John Scalamandre, Jr.

John Scalamandre, Jr.
Class Year
Mount Sinai, NY
Areas of Interest
Investment Banking
Previous Education
MS, Accounting, Stony Brook University; BS, Business Management, Stony Brook University

Prior to starting, what were you expecting the program to be like? How was it different than your expectations?

Prior to joining Columbia Business School, I was expecting the program to be more relaxed than my prior role. Turns out, between the Core curriculum, networking with 700 of my new closest friends, recruiting, and all the amazing club opportunities at Columbia Business School, I’m busier than ever (in the best way possible). I’m learning a lot in those Core courses, meeting some of the most motivated, intelligent people I have in my career, and am loving the experience so far.

Why did you choose Columbia Business School?

The School’s location within NYC puts me close to my family and the network I had already developed in New York, and because of the Columbia professors, doing amazing work, like Bruce Usher.

What do you think is your most valuable or differentiating contribution to the Class of 2023?

Prior to our class starting the MBA, two of my classmates and I started a pre-MBA networking committee which held Zoom and in-person events during a five-month period before our first day on campus. I believe that this helped develop some early communities and bonds with our class that are only continuing to strengthen now that we see each other on a daily basis. I am trying to maintain that momentum as we progress through the program and have recently been elected AVP of Events for the Investment Banking Club and intend to run for Executive Board Co-President in the spring.

Which faculty members(s) influenced you the most, and how?

To date, Professors Sandra Matz and Georgia Levenson-Keohane have influenced me the most, although the latter would not know it. Professor Matz was my LEAD professor, and after that first week I remember pausing and relishing in the knowledge that Columbia professors were a caliber above those at my previous university. Professor Levenson-Keohane’s book Capital and the Common Good inspired me to dive deeper into finance – it discusses green bonds, microfinancing and a number of other topics. I hope to enter impact investing eventually and am hoping to be involved with the Microlumbia fund specifically because of her book.

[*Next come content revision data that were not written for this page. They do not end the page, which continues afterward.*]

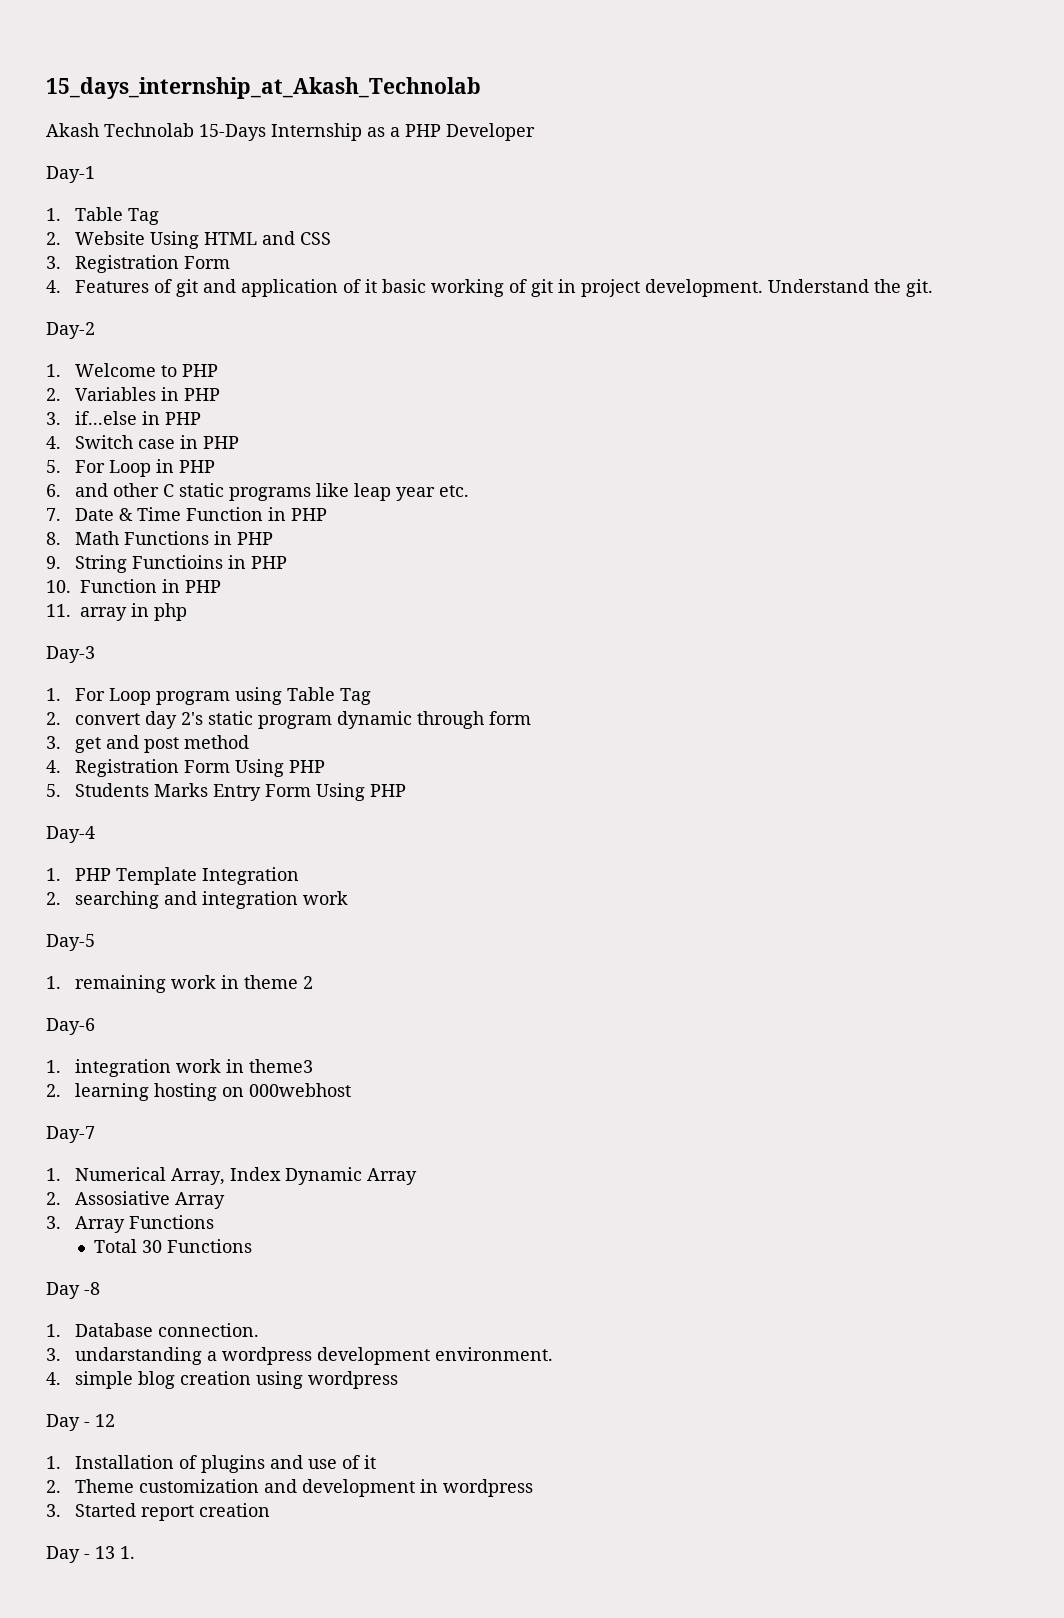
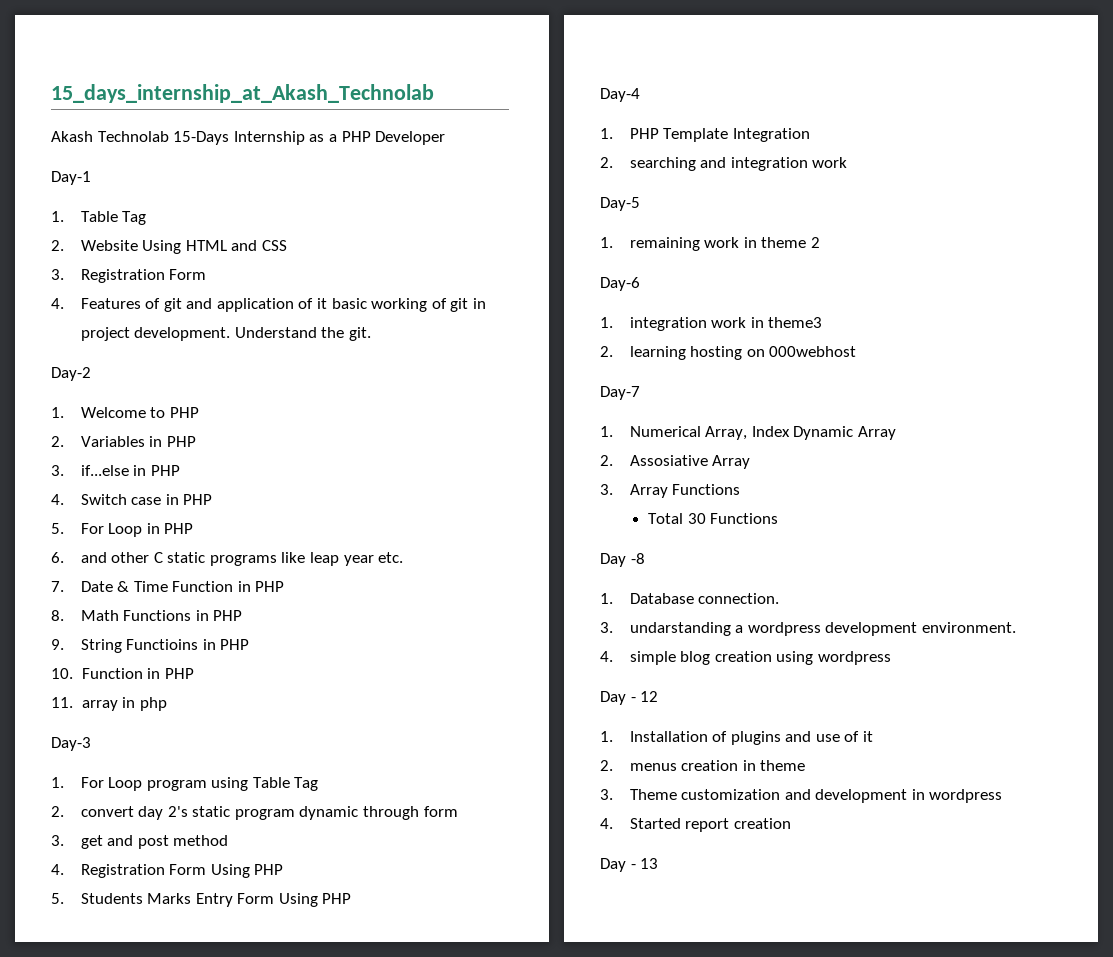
- 2. Theme customization and development in wordpress
+ 2. menus creation in theme
+ 3. Theme customization and development in wordpress
- 3. Started report creation
+ 4. Started report creation
- Day - 13 1.
+ Day - 13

What has been your most memorable experience at Columbia Business School so far?

My most memorable experience at Columbia Business School has been the LEAD course which kicked off the program. The fast-paced nature of the course set the tone for the rest of the semester, and Professor Sandra Matz did a fantastic job of relaying the course material which was geared toward enabling us to be better leaders and to make more conscious decisions.

What was the most challenging part of the program, and how did you handle it?

The most challenging part of the program has been balancing coursework, networking, recruiting, clubs and the balance of what NYC and Columbia Business School have to offer. The sheer volume of opportunities is astounding, and I will be the first to admit I still have to get better at saying "no." So far, the best way to manage all the opportunities provided has been relying on the network of friends I’ve built within the program and maintaining a well-kept calendar!

What advice would you give to a new student coming into the MBA program at Columbia Business School?

Be open to meeting as many of your classmates as possible. There are so many diverse backgrounds, experiences and methods of thinking represented at Columbia. Everyone has something unique that they bring to the table, and there’s always something you can learn.

How will you apply your learnings to a post-COVID world?

When I leave Columbia Business School, I will be entering an associate role within investment banking. I hope to take what Columbia teaches me to work every day. I hope to view business relationships with a different lens, apply a more strategic worldview, and be able to identify disruption in industry before it occurs.

What does the new Manhattanville campus mean to you?

The new campus represents the School’s continued commitment to NYC, to continued excellence, and to the strength of our alumni like Henry Kravis. It also represents a new community for us as students to contribute to. It is important that the student body gives back to this community as it has provided a new home to us – something I hope to play a part in enacting when I run for ExBo co-president in the spring.

Post-MBA career interests?

I will be looking to enter investment banking as an associate. Currently I am interested in a few coverage groups – my experience at KPMG was intentionally quite broad, which is great for my knowledge but makes the decision of what industry to focus on a bit more difficult.